Евгения Рудольфовна была именно тем человеком, с кем стоило поговорить, лучшая подруга своей дочери и самой Лизы, эталонная мама, как они в шутку называли ее. В сорок лет она осталась одна — конструктов самолетов, мать самой умной девочки на свете и еще вчера счастливая жена быстро сколачивающего капитал мужа. Обыкновенная история. За прошедшие двадцать два года она создала успешный модный бизнес, вырастила и выучила свою умницу-дочь, а сейчас радовалась внукам, не забывая поддерживать дела на самом высоком уровне. По словам Кати, ее мама до сих пор любила бывшего мужа, хотя он и оставил ее без денег и помощи, вычеркнув из своей жизни не только мать, но и дочь.
— Лиза, съешь что-нибудь? Может быть, салат или чай с творогом? — привычка заботиться о каждом, кто попадал в орбиту их внимания, была у Кати с мамой семейной чертой.
— Не хочу, спасибо, — отказалась Лиза. — Кажется, я и так только и делаю, что ем.
— Ты просто не видела, сколько ела Катя!
— Мне так жаль, что меня не было в Москве, когда Катя была беременна и когда у нее были трудные дни.
— Я думаю, именно то, что Катя с Сергеем остались одни в тот момент, когда им следовало поговорить и либо поверить друг другу и остаться вместе, либо разойтись в разные стороны, очень помогло им, — Евгения Рудольфовна до сих пор с болью вспоминала, как страдала ее дочь от нелепого расставания с мужчиной, которого любила.
— Вот так всегда и получается, что самое главное — поверить, — вздохнула Лиза. — Я очень хотела поговорить с вами об этом, но думала, как к этому подойти, может быть, вам не хочется вспоминать что-то свое.
— Говори, Лиза, ты знаешь, как я отношусь к тебе. И, наверное, уже довольно давно я вспоминаю все без сожалений.
— Я вот все думаю, способен ли человек простить другому предательство и боль и пойти рядом с ним дальше? Простить по-настоящему, не возвращаясь к прошлому при малейшей обиде? Или это утопия?
Евгений Рудольфовна помолчала пару секунд, и Лиза успела пожалеть, что начала этот разговор, в конце концов, это решение она должна принять только сама.

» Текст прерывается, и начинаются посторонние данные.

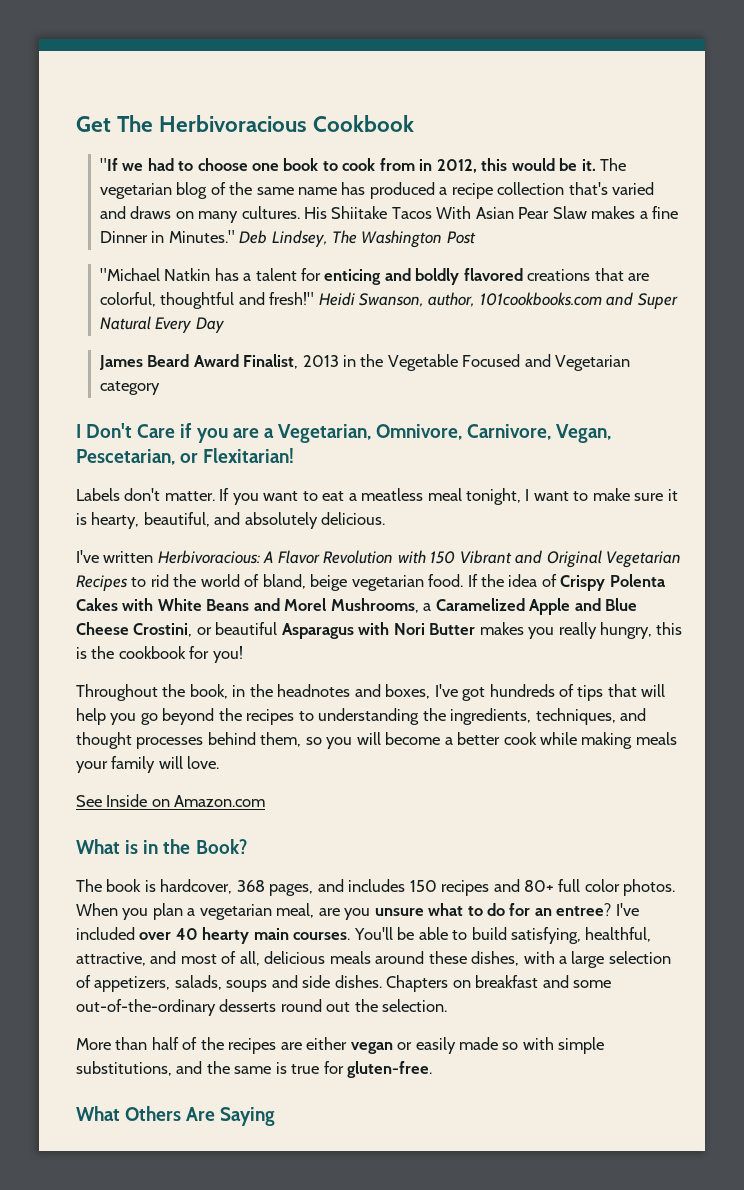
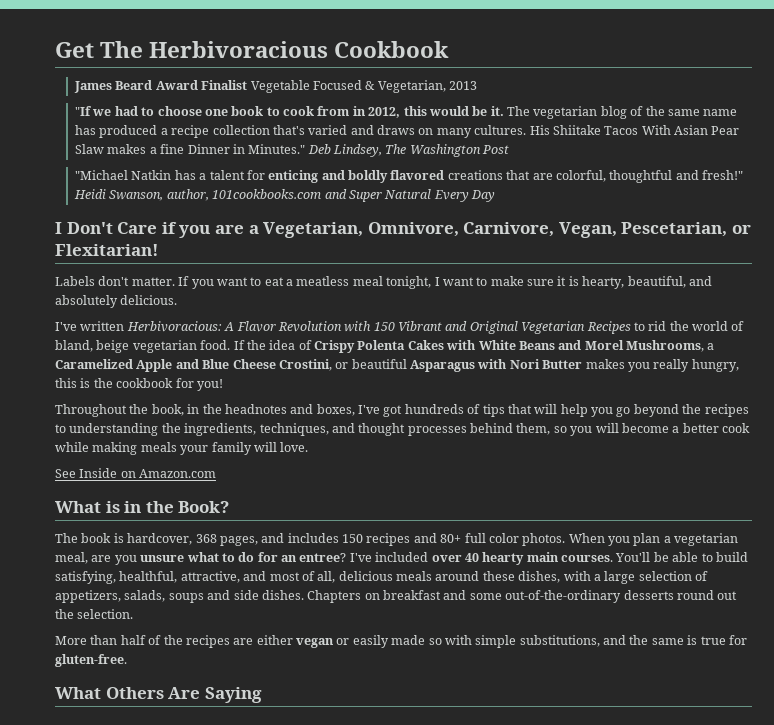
+ James Beard Award Finalist Vegetable Focused & Vegetarian, 2013
- James Beard Award Finalist, 2013 in the Vegetable Focused and Vegetarian category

— Человек может простить, я верю в это, хотя еще лет десять назад ответила бы тебе категорически «нет», а сейчас думаю, что утопия — это, наоборот, невозможность прощать. Мы слишком редко встречаем в своей жизни людей, с которыми хотим быть рядом, с которыми чувствуем, что это именно то самое, а потом совершаем ошибки, копим обиду, думаем, что наши поступки расценены другим как предательство, а, может, и они и были предательством, — Евгения Рудольфовна замолчала и было видно, что ее мысли обратились в прошлое. — Потом уходим прочь, — продолжила она, — И начинаем новую жизнь и часто эта новая жизнь хороша, так было у меня. Уход Катиного отца был бесповоротен и здесь не о чем жалеть, но такие случаи неуниверсальны, стопроцентное предательство случается не каждый день, но и его можно простить, если этого хотят оба. Прощение — это дело двоих, но часто один не дает другому шанса, а другой не решается его попросить. Наверное, я говорю слишком сумбурно, — Евгения Рудольфовна вздохнула. — Я никогда и ни с кем не говорила об этом. Я хочу сказать тебе самое главное: Лиза, обида и предательство — это только этапы отношений, но не их конец. Я думаю, ты уже простила Алексея, а теперь беспокоишься, захочет ли он простить тебя. Не делай выбор за него, не принимай никаких решений, кроме решения дать ему шанс.